Molecular mechanisms that underlie pharmacological activation of the heme-free sGC appear to involve the triggering of sGC heterodimerization, which occurs, for example, in response to BAY 60-2770 insertion into the sGC-β1 subunit (Fig. 3). Thus, although the relative importance of this process would depend on the relative abundance of the apo-sGCβ1-hsp90 complex in cells, it may or may not need to involve hsp90 for an effective drug response (24, 25). Regarding the heme-dependent sGC activators, BAY 41-2272 is a structural analog to the commercial drug, Adempas or Riociguat (BAY 63-2521), which was recently approved by the FDA (54) to treat pulmonary hypertension in humans and has since been approved in Europe with expected worldwide approval. The success of this heme-dependent sGC activator in treating pulmonary hypertension (PAH) patients may be attributed to the low NO levels (94) that prevail in the diseased pulmonary arteries. This, coupled with the fact that Adempas works well in synergy with low NO levels (40, 94), makes it an effective drug in PAH. In contrast, diseases that are characterized by chronic high NO levels (26) may induce an increase in the heme-free sGC-β1. Under these conditions, heme-independent sGC agonists such as BAY 58-2667 or BAY 60-2770 can become more valuable because of their ability to selectively activate the oxidized/heme-free form of sGC (70, 77). However, since the natural state of sGC may be a blend of heme-containing and heme-free states, perhaps the most effective therapy might have both types of sGC drugs used in combination, with the relative ratio reflective of the individual and the extent of disease progression.
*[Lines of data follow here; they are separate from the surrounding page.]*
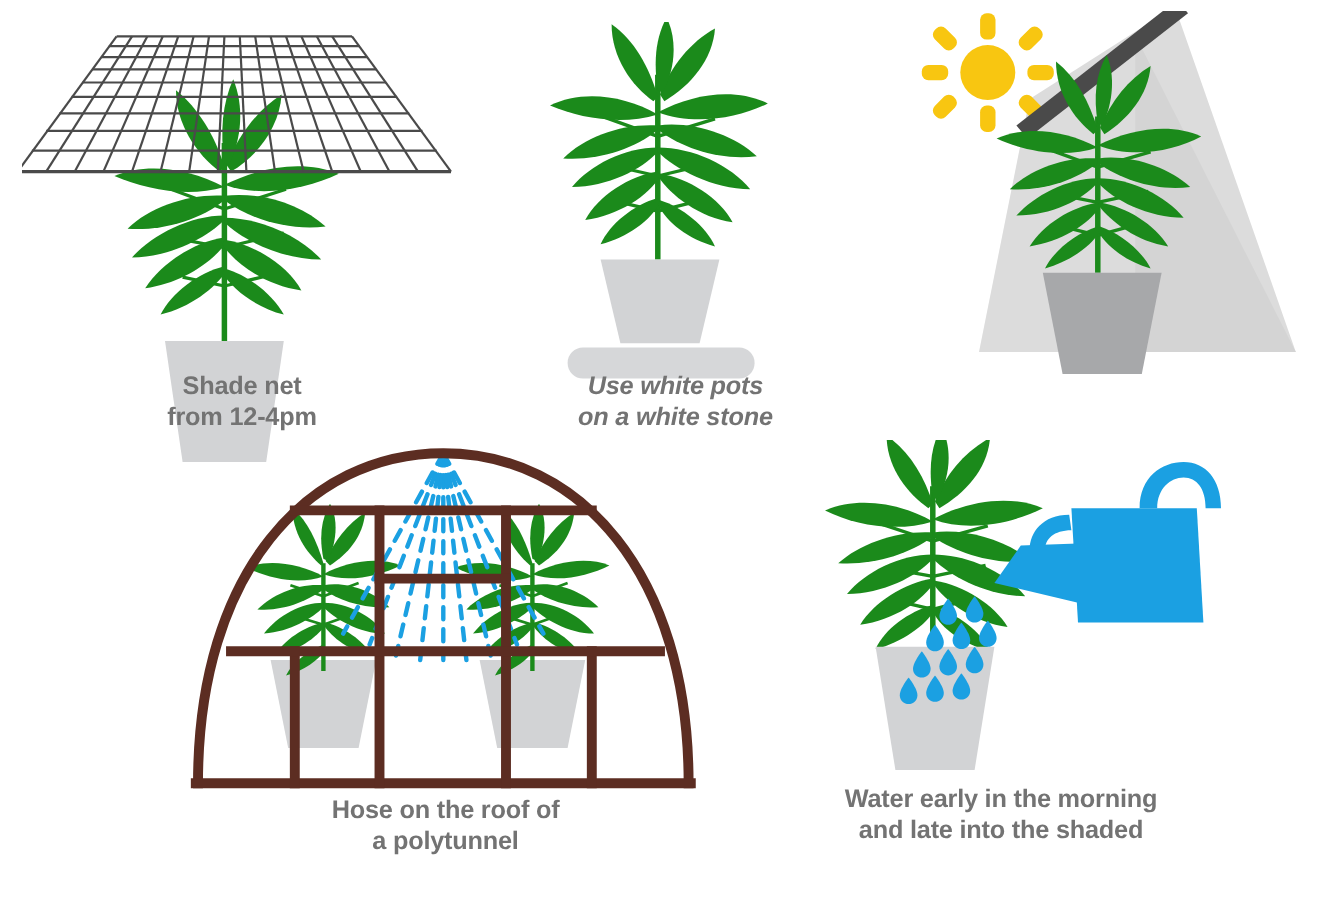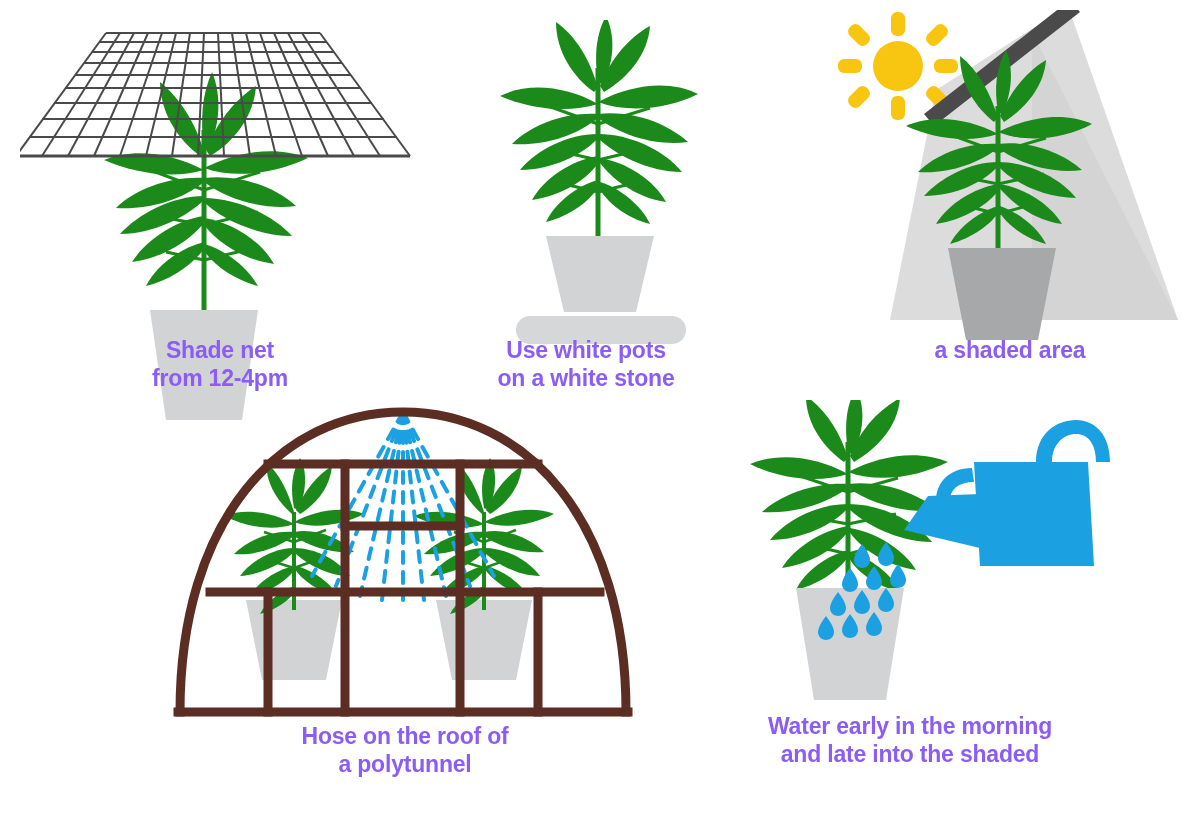"Shade net" .caption { color: #8b5cf6 -> #737373 }
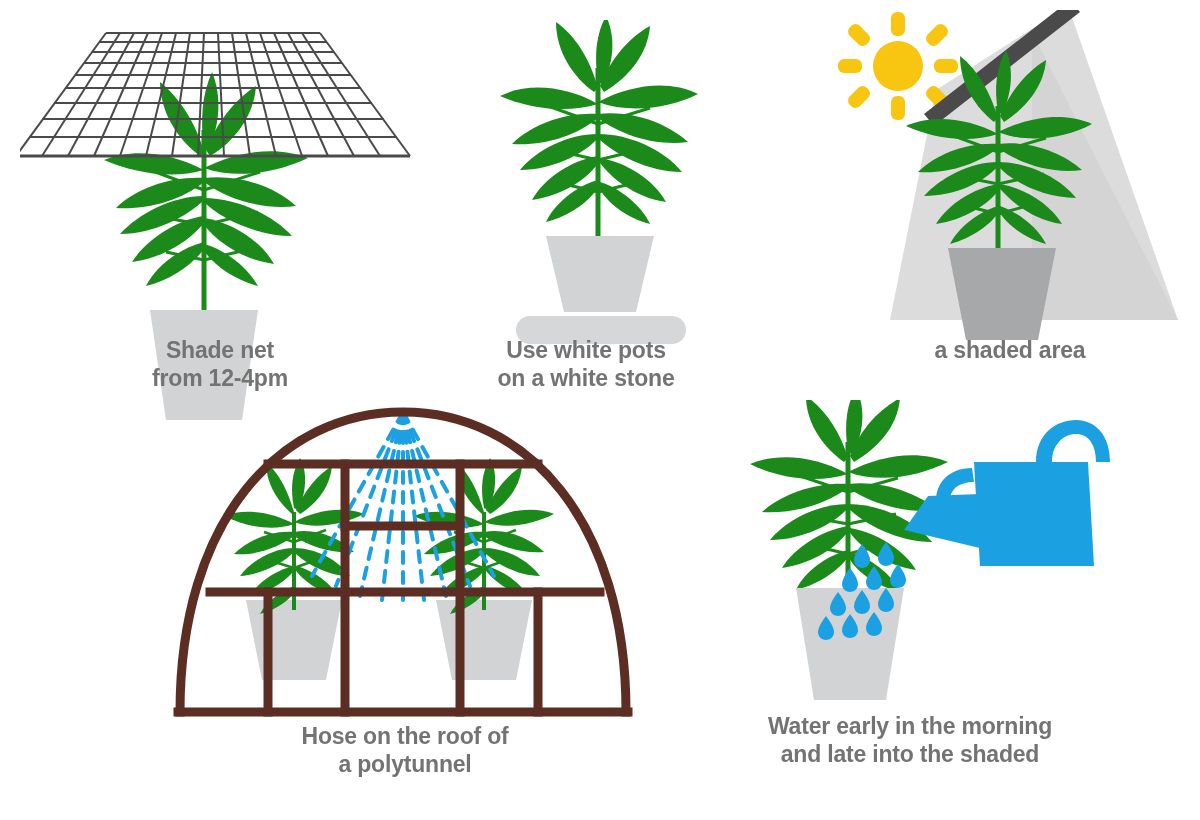"Use white pots" #caption-white-pot { font-style: none -> italic; left: 416px -> 444px }
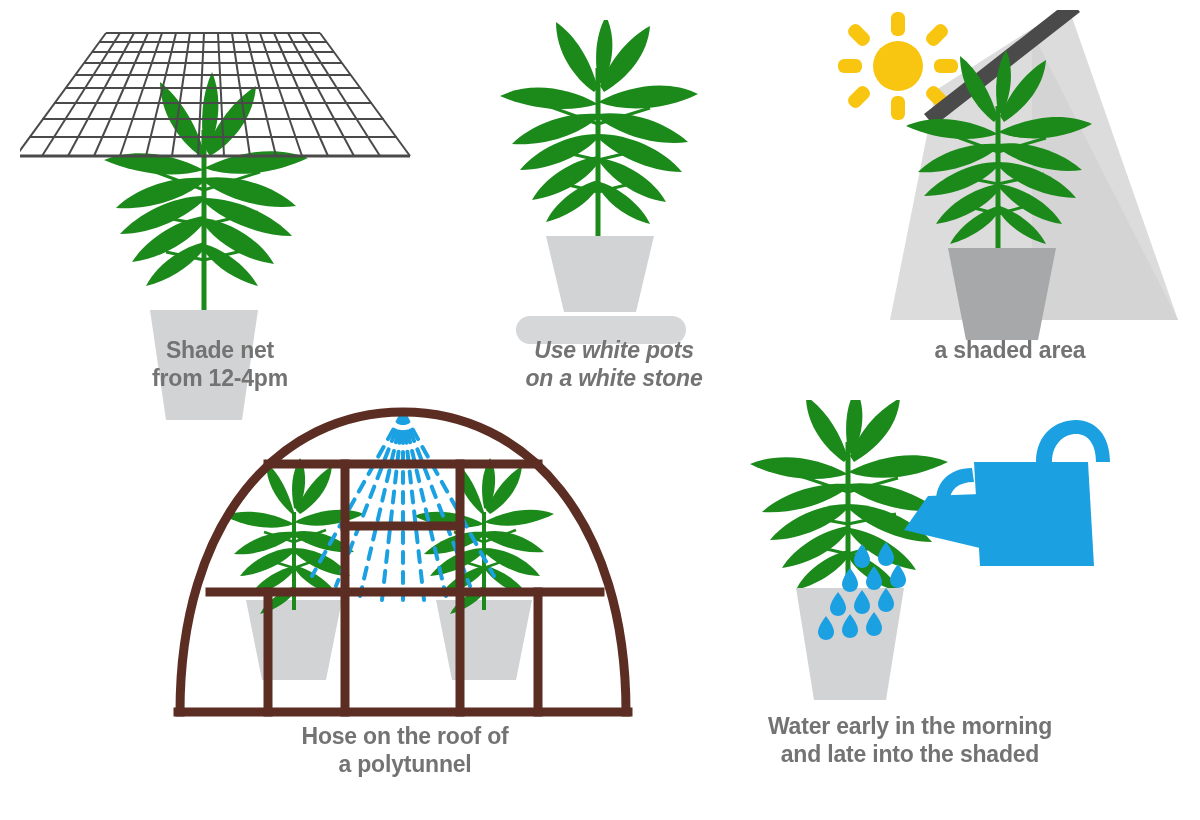"a shaded area" span.line { html: <span>a shaded area</span> -> none }
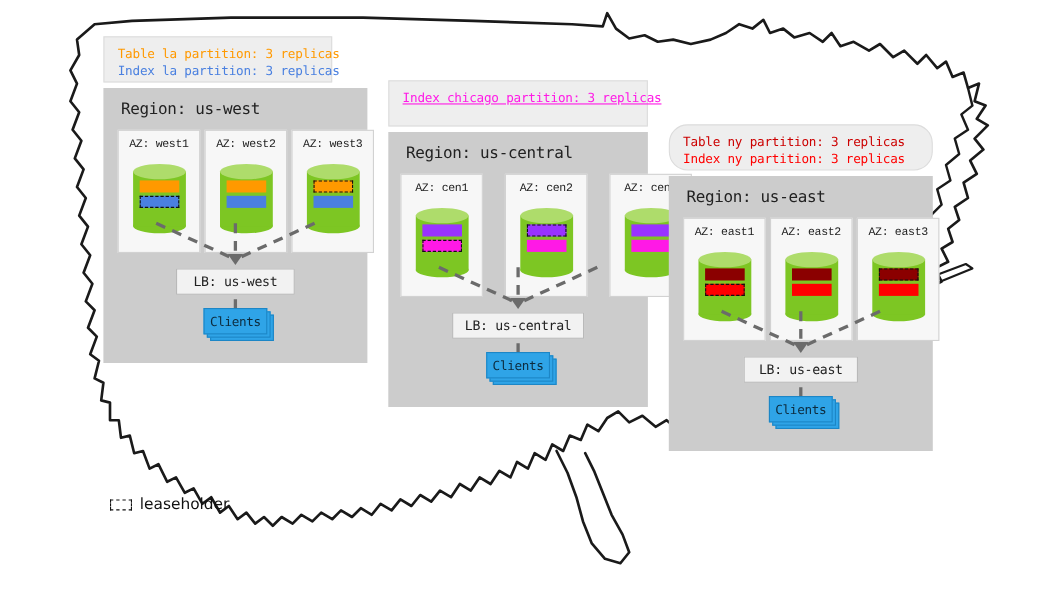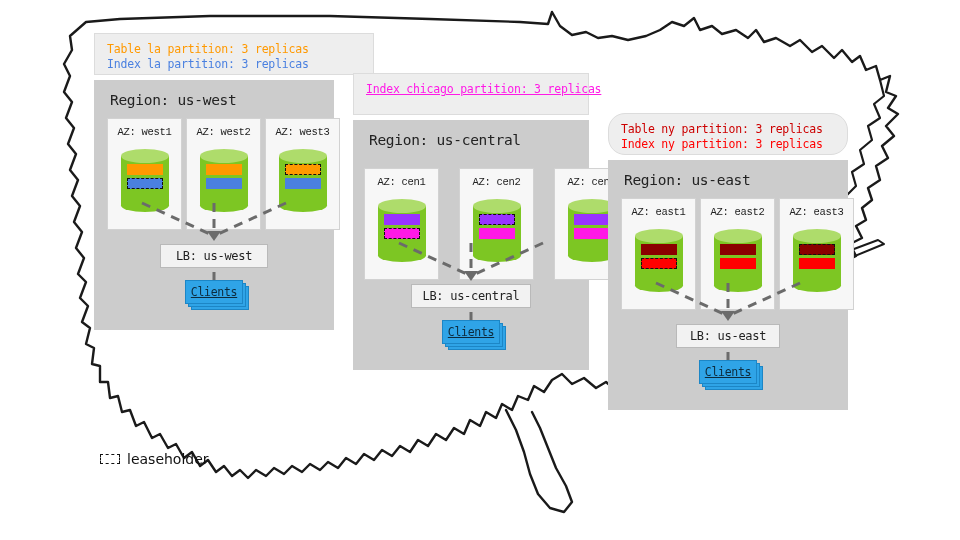"Table la partition: 3 replicas" div.legend-panel { width: 280px -> 208px }
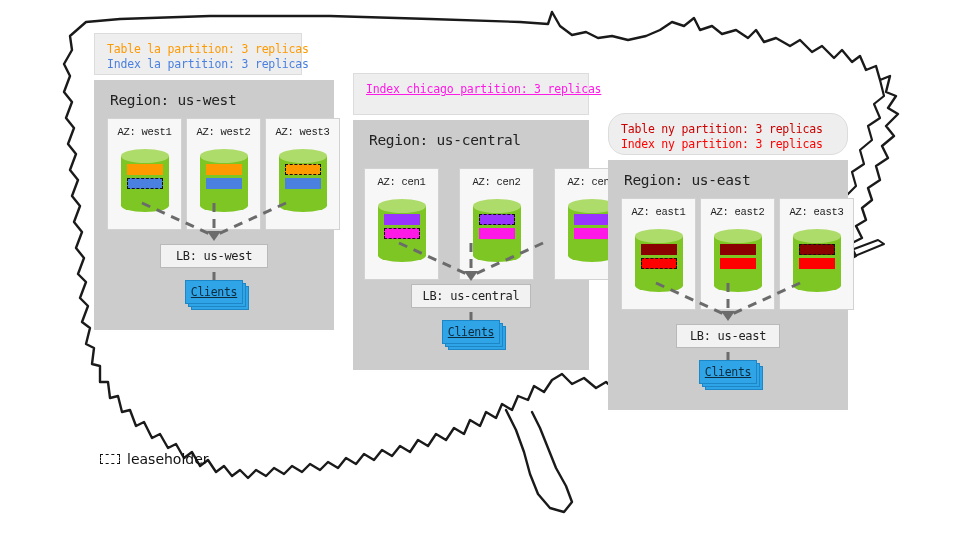"AZ: cen1" div.az-strip { top: 48px -> 38px }
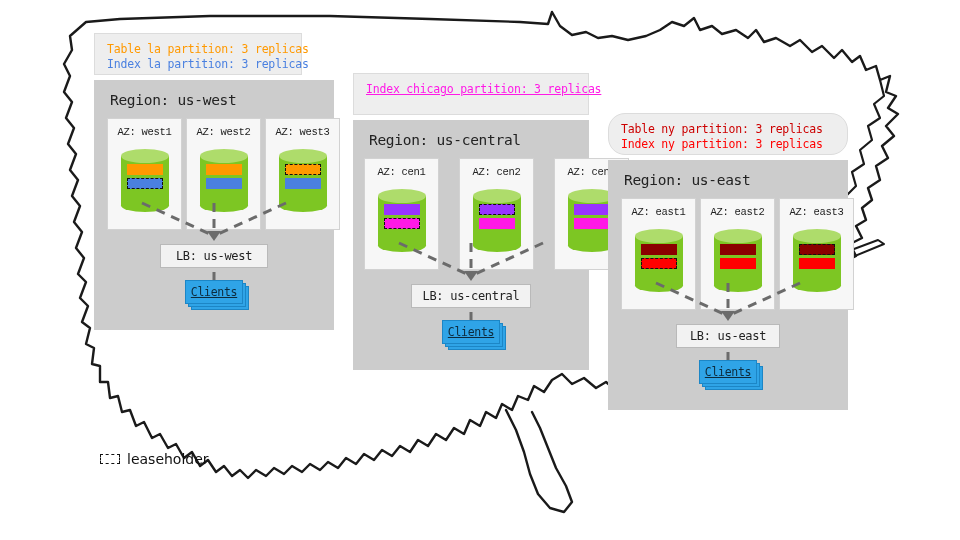"Clients" .clients .s1 { text-decoration: underline -> none }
Heme-free sGC and sGC-hsp90 interactions as markers in cardiopulmonary diseases

Studies (24, 25) suggest that observing hsp90-sGCβ1 association in cells may itself indicate that heme-free sGC-β1 is present. The concept that the sGCβ1-hsp90 interaction is mutually exclusive with sGC-α1β1 heterodimerization (24) means it could be a marker of sGC status and activity. A predominant sGC heterodimer may be indicative of healthy condition, whereas a weak heterodimer with a strong sGCβ1-hsp90 component would indicate a diseased state. This paradigm may have potential applications in the pathogenesis of diseased states in organs where sGC is present (for example, lung, brain, or intestine) and its vasodilatory function holds biological relevance. The effects of high oxidant stress or of high NO can possibly be followed as markers or fingerprints in clinical diagnosis to detect the extent of a cardiopulmonary disease. For example, finding a lower amount of sGC-α1β1 heterodimer with a relatively increased amount of sGCβ1-hsp90 complex, perhaps coupled to SNO modification of the sGC-β1 subunit, would imply dysfunctional sGC and may indicate the severity of the disease and allow subsequent monitoring of treatment response. These concepts could help achieve better clinical diagnosis and outcomes across a wide spectrum of diseases.